Creating Common Understanding

I was in a meeting recently that went really, really well. At least I thought so until 10 minutes after the call. The leader of the group I was meeting with called me to say that the majority of the group had no idea what I was talking about. I screwed up.

Like many conversations with my wife and kids, I had started in the middle of my thoughts, assuming that they all knew the conversations that were happening in my head that preceded what I was saying. And, like those conversations, I left everyone confused. Uuugh. It was embarrassing and frustrating.

In the case of the meeting, I asked some questions and quickly figured out that we weren’t speaking a common language. I had made some assumptions, and they had to. Those two sets of assumptions were not aligned. 

After my misstep happened, I started to see more and more of this happening all around me. It turns out – many of us have the same problem!

In the book “Moments of Impact,” authors Chris Ertel and Lisa Kay Solomon share that every strategic conversation needs to include these three things:

  1. Building Common Understanding
  2. Shaping Choices
  3. Making Decisions 

In the illustration above, I had jumped straight to shaping choices and skipped over the step where we build understanding. 

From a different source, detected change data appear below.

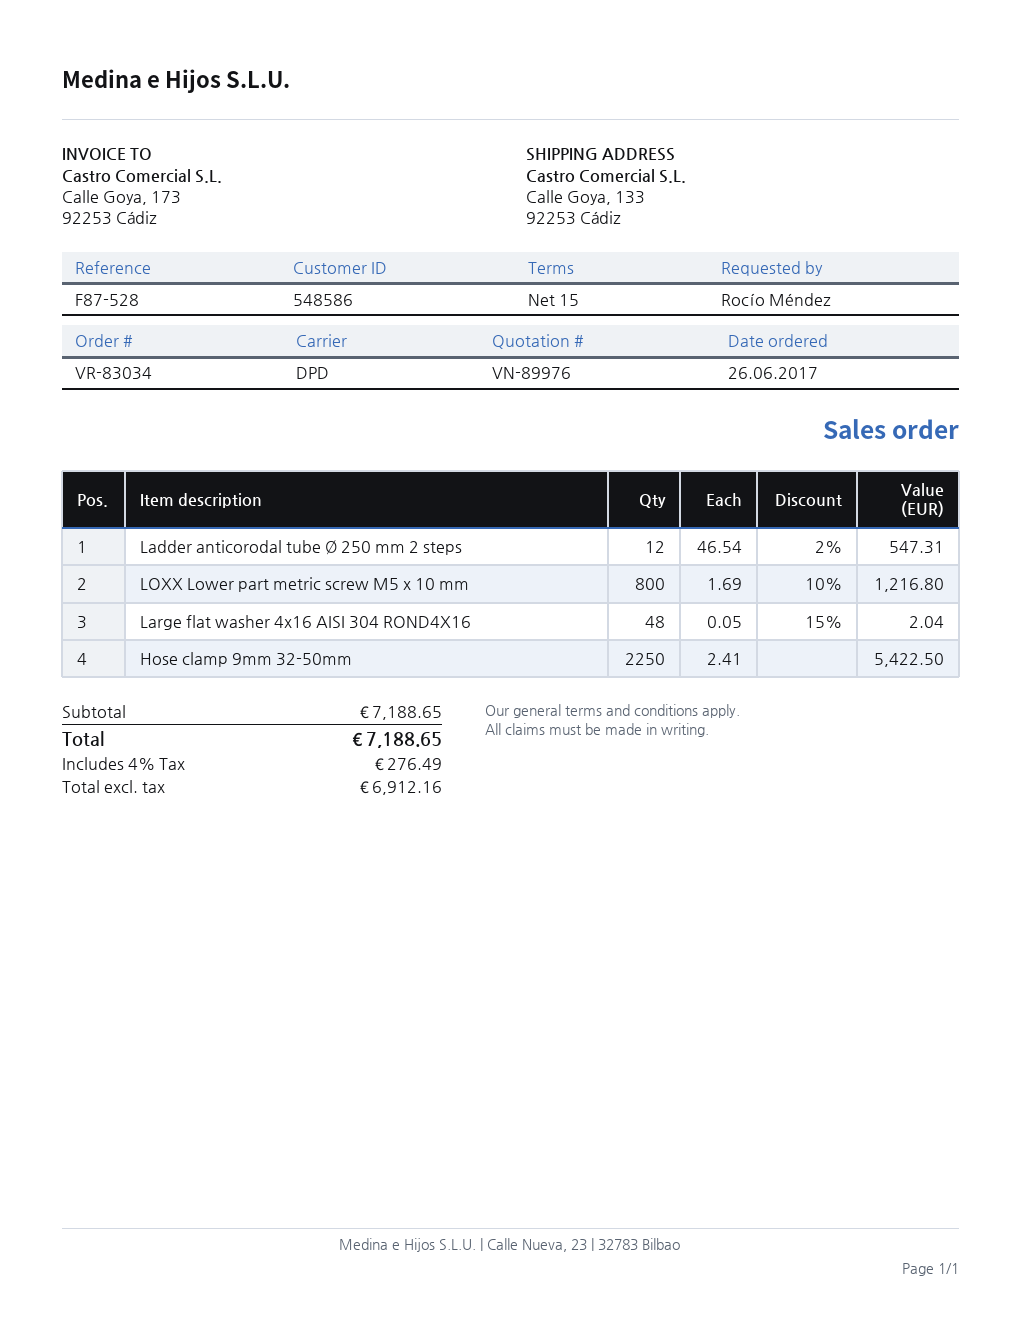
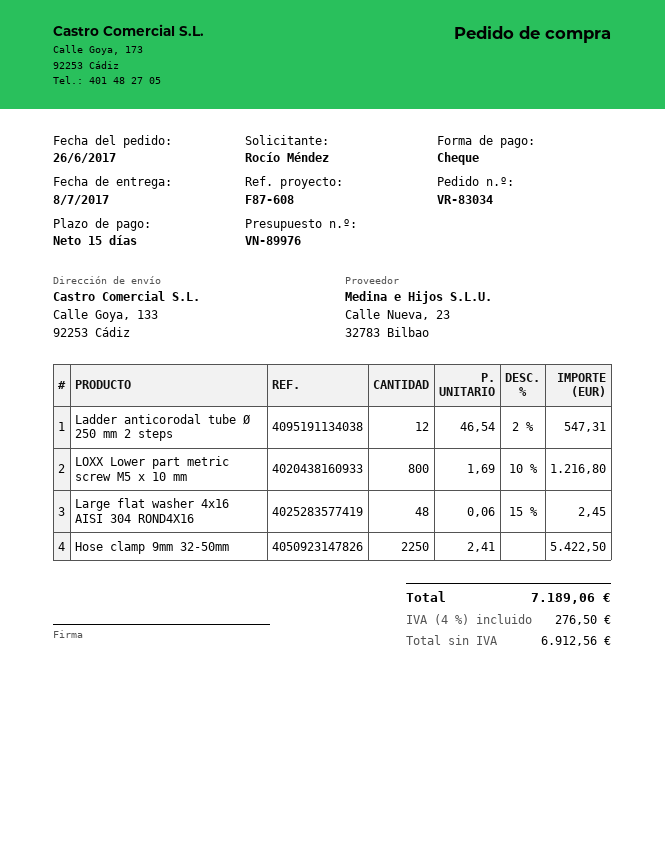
reference: F87-528 -> F87-608
Large flat washer 4x16 AISI 304 ROND4X16: 48 x 0.05 - 15% = 2.04 -> 48 x 0.06 - 15% = 2.45
net: 6912.16 -> 6912.56
tax: 4% = 276.49 -> 4% = 276.50
total: 7188.65 -> 7189.06

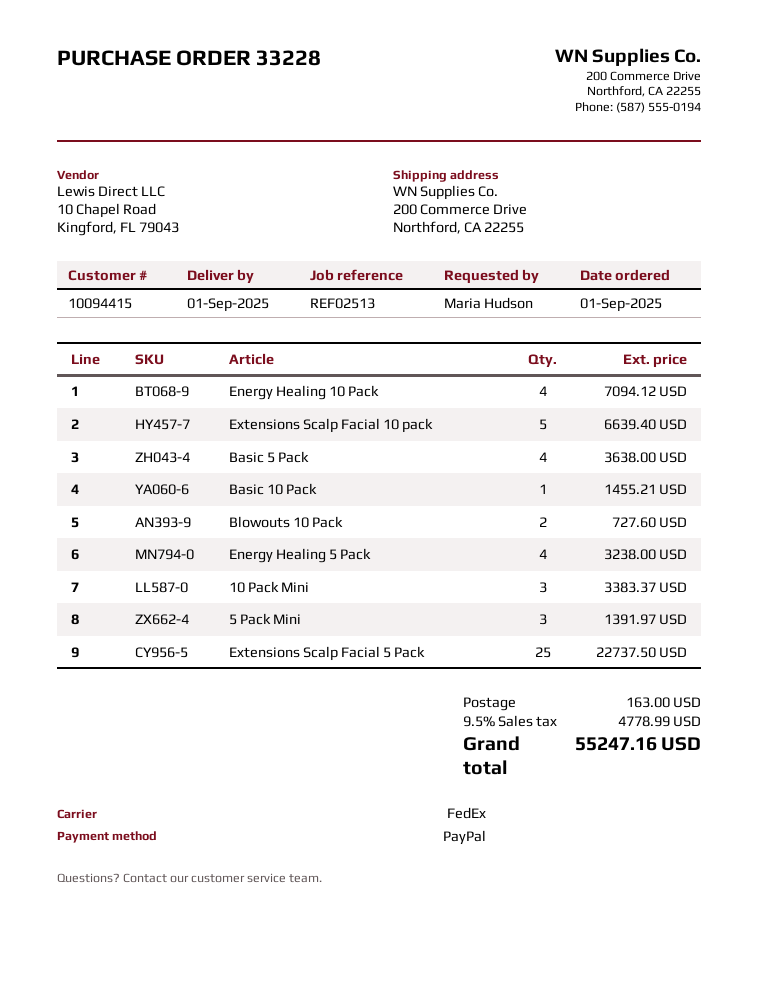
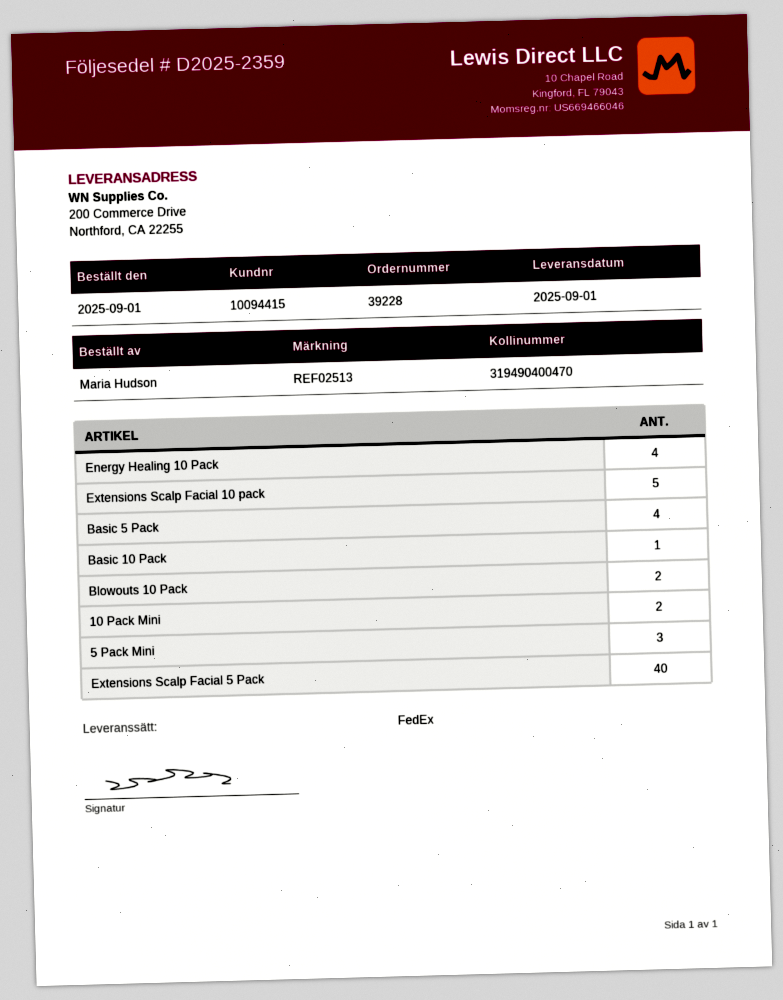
order number: 33228 -> 39228
Energy Healing 5 Pack: 4 -> none
10 Pack Mini: 3 -> 2
Extensions Scalp Facial 5 Pack: 25 -> 40

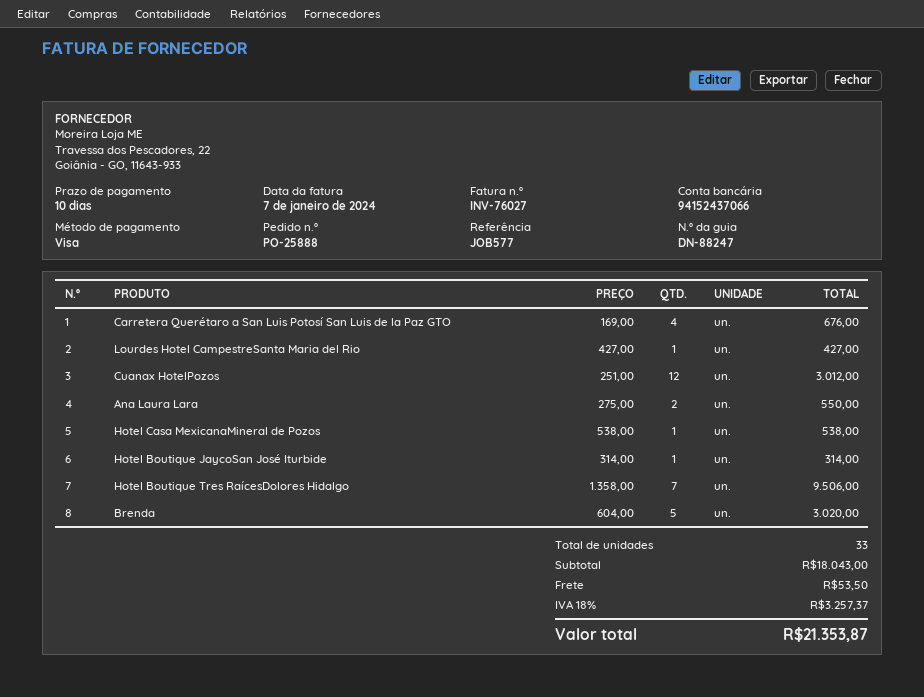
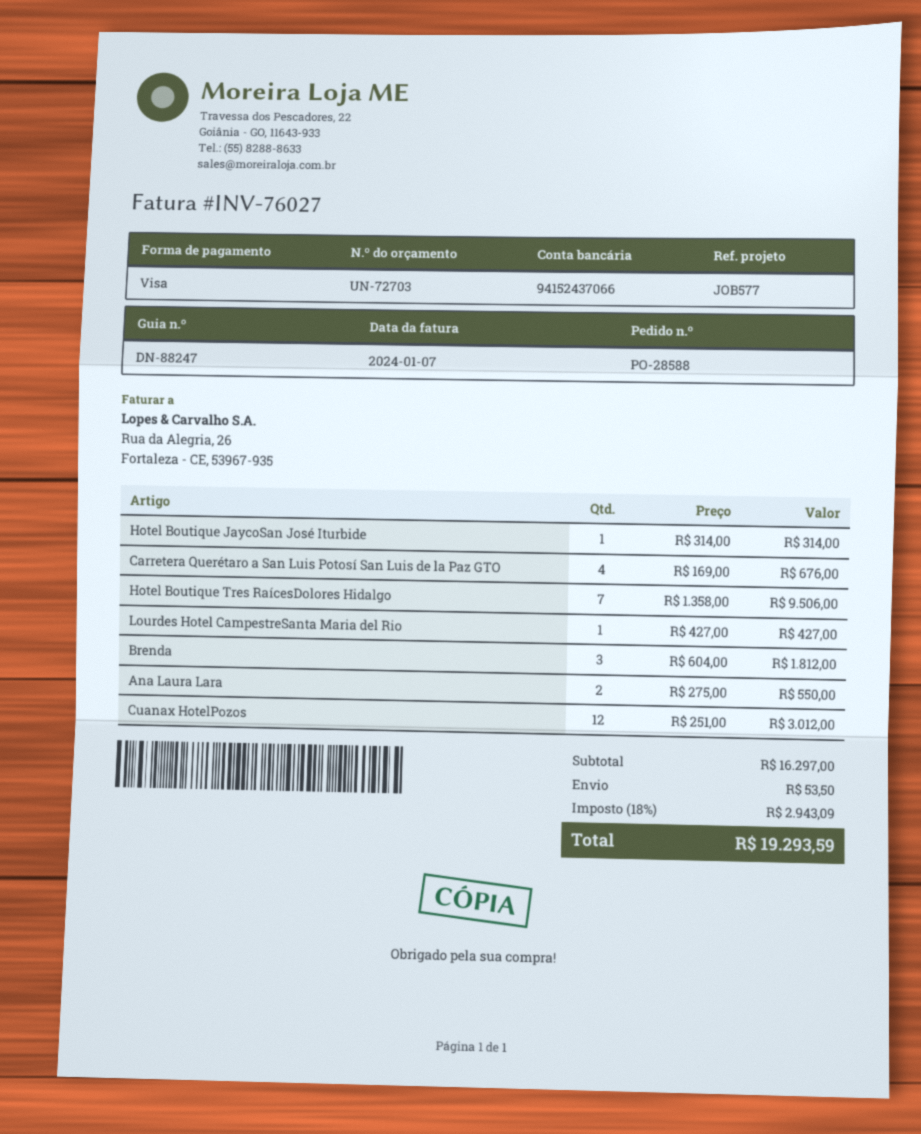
order number: PO-25888 -> PO-28588
Hotel Casa MexicanaMineral de Pozos: 1 x 538.00 = 538.00 -> none
Brenda: 5 x 604.00 = 3020.00 -> 3 x 604.00 = 1812.00
subtotal: 18043.00 -> 16297.00
tax: 18% = 3257.37 -> 18% = 2943.09
total: 21353.87 -> 19293.59

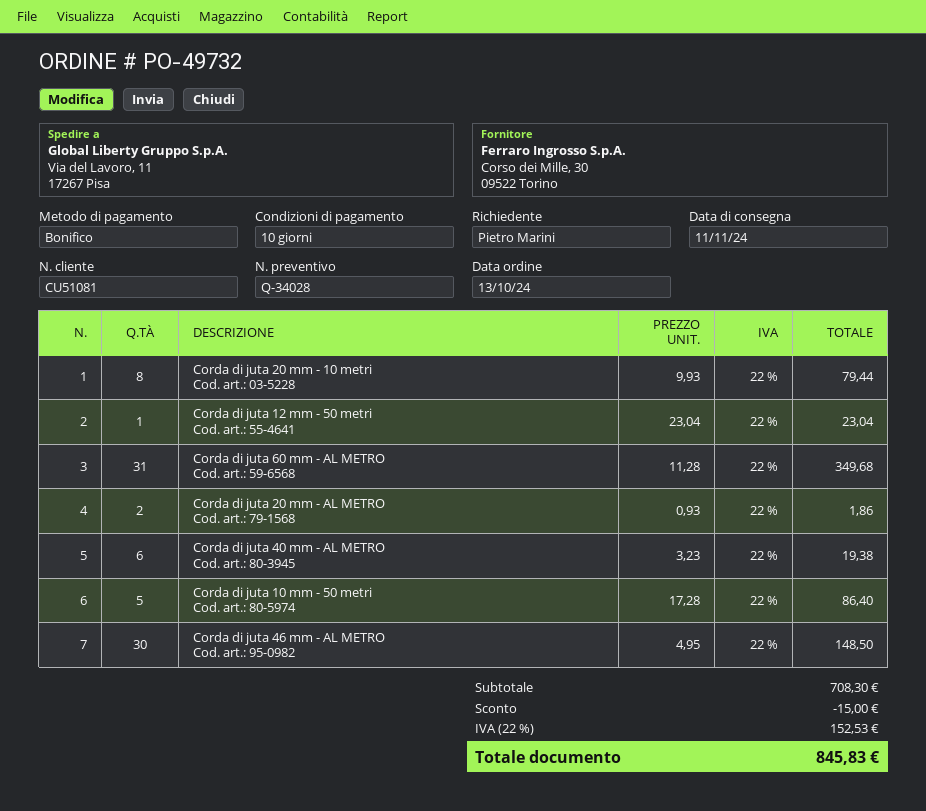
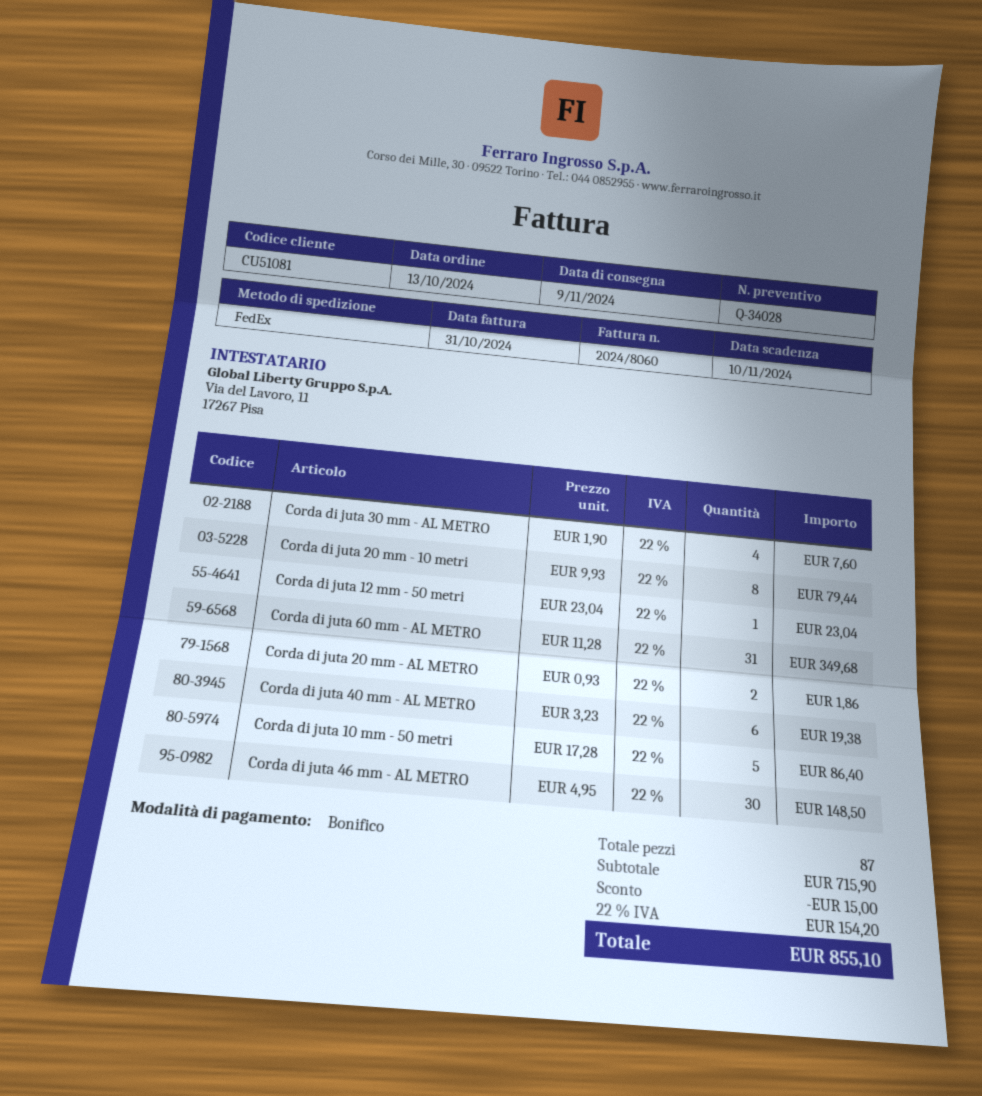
delivery date: 2024-11-11 -> 2024-11-09
Corda di juta 30 mm - AL METRO: none -> 4 x 1.90 = 7.60
subtotal: 708.30 -> 715.90
tax: 22% = 152.53 -> 22% = 154.20
total: 845.83 -> 855.10

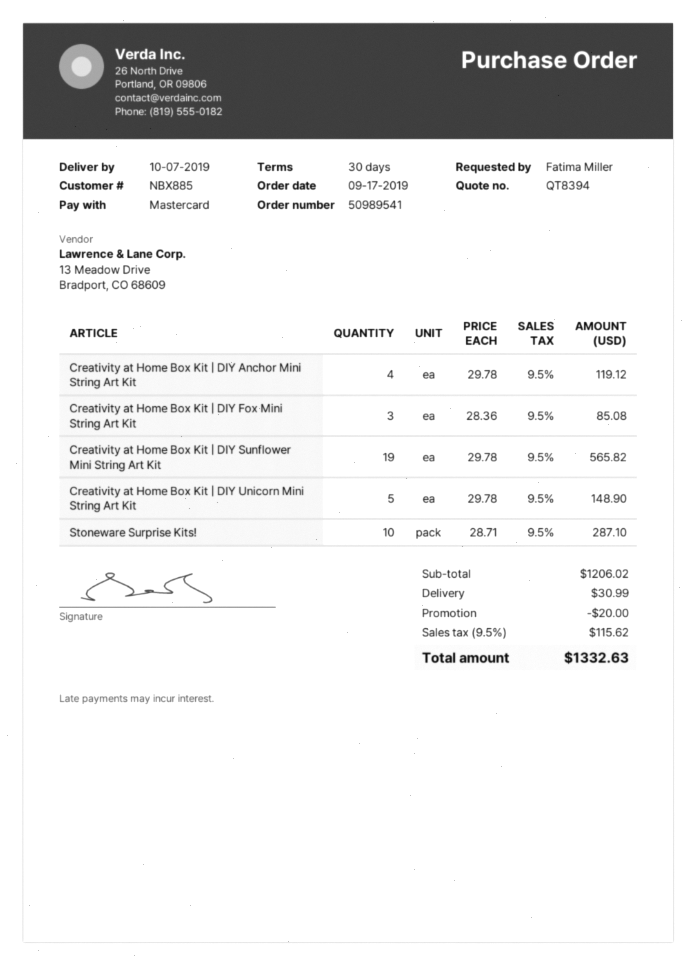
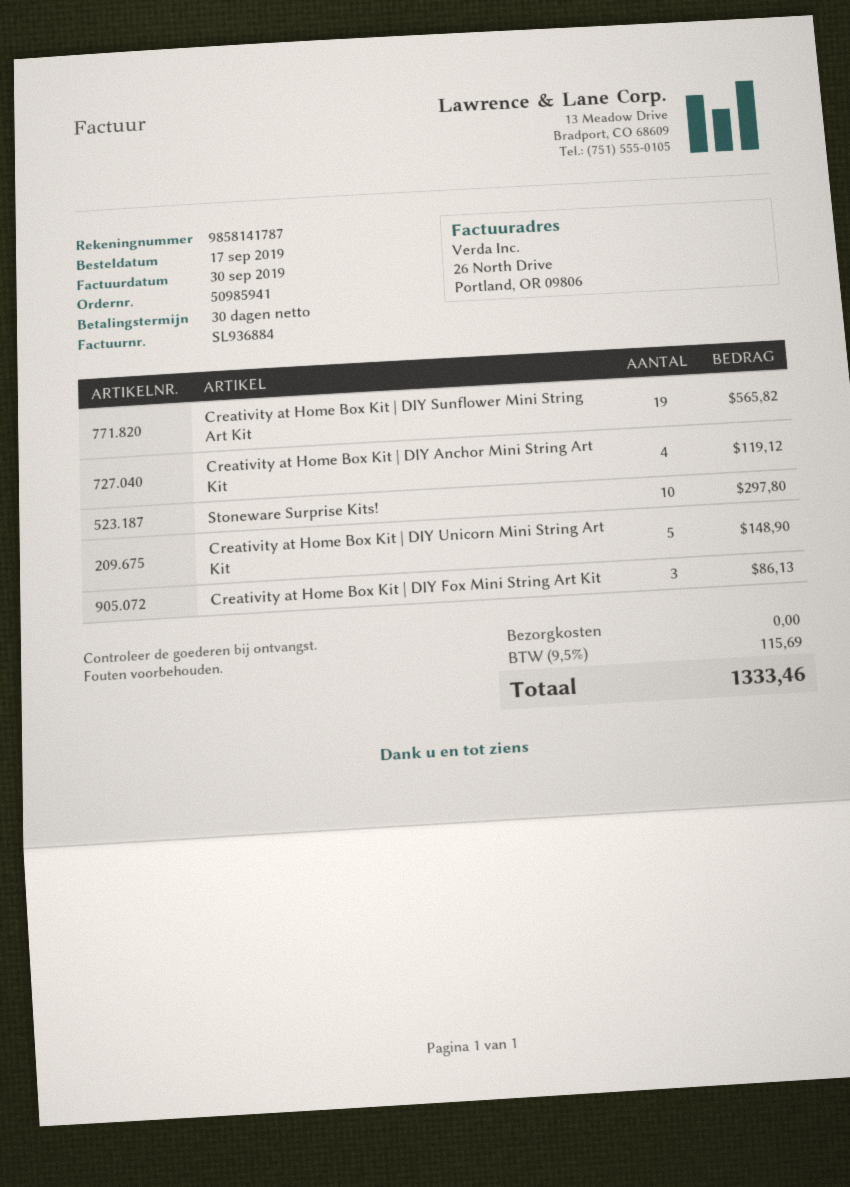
order number: 50989541 -> 50985941
Creativity at Home Box Kit | DIY Fox Mini String Art Kit: 3 for 85.08 -> 3 for 86.13
Stoneware Surprise Kits!: 10 for 287.10 -> 10 for 297.80
discount: 20.00 -> none
shipping: 30.99 -> 0.00
tax: 9.5% = 115.62 -> 9.5% = 115.69
total: 1332.63 -> 1333.46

If I had just taken the time in my meeting to lay the groundwork and make sure we were all speaking from the same playbook, the group would have felt so much better about what I shared.

“Moments of Impact” reminds us that really good group processes have to start with a common understanding. Even when the meeting participants are “plenty familiar with the issues, the degree of noise and confusion around them makes it necessary to hold a building understanding session.” When you take the time to lay this foundation, you save yourself a lot of time clearing up confusion and embarrassment later!

“Building Understanding is hard work. Because adaptive challenges are messy and open-ended, it can be fiendishly hard to figure out how to start. It may be tempting to bring people together to explore an adaptive challenge without a clear goal in mind. Often these sessions produce a lot of great ideas, but aren’t set up to accelerate real change. While such an exercise might prove great fodder for a retreat or a professional development session, it’s not a strategic conversation.”

Next time you start any meeting or strategic conversation, I encourage you to take a few minutes and create common understanding.  

Check the assumptions

It’s as simple as naming your assumptions and asking them to do the same. This important question not only opens up important conversations, it’s a great ice-breaker.

Share facts

Oftentimes strategic conversations go down the path of generalizations. It’s important to have a common set of facts that the group is working from. It’s also important, at this stage of the conversation, to stick to the facts – not why things happened, but simply the facts.

Ask people to commit to the pre-work

Set an expectation that when you are working on strategic conversations, all participants must commit to doing the reading, research, etc… that they are assigned before the meeting.

Clarify why you are doing this work

Are you working toward a decision? Are you solving a problem? Are you exploring options? What is the goal of the meeting and what do you want to accomplish? Limit the hoped-for outcomes to two or three items.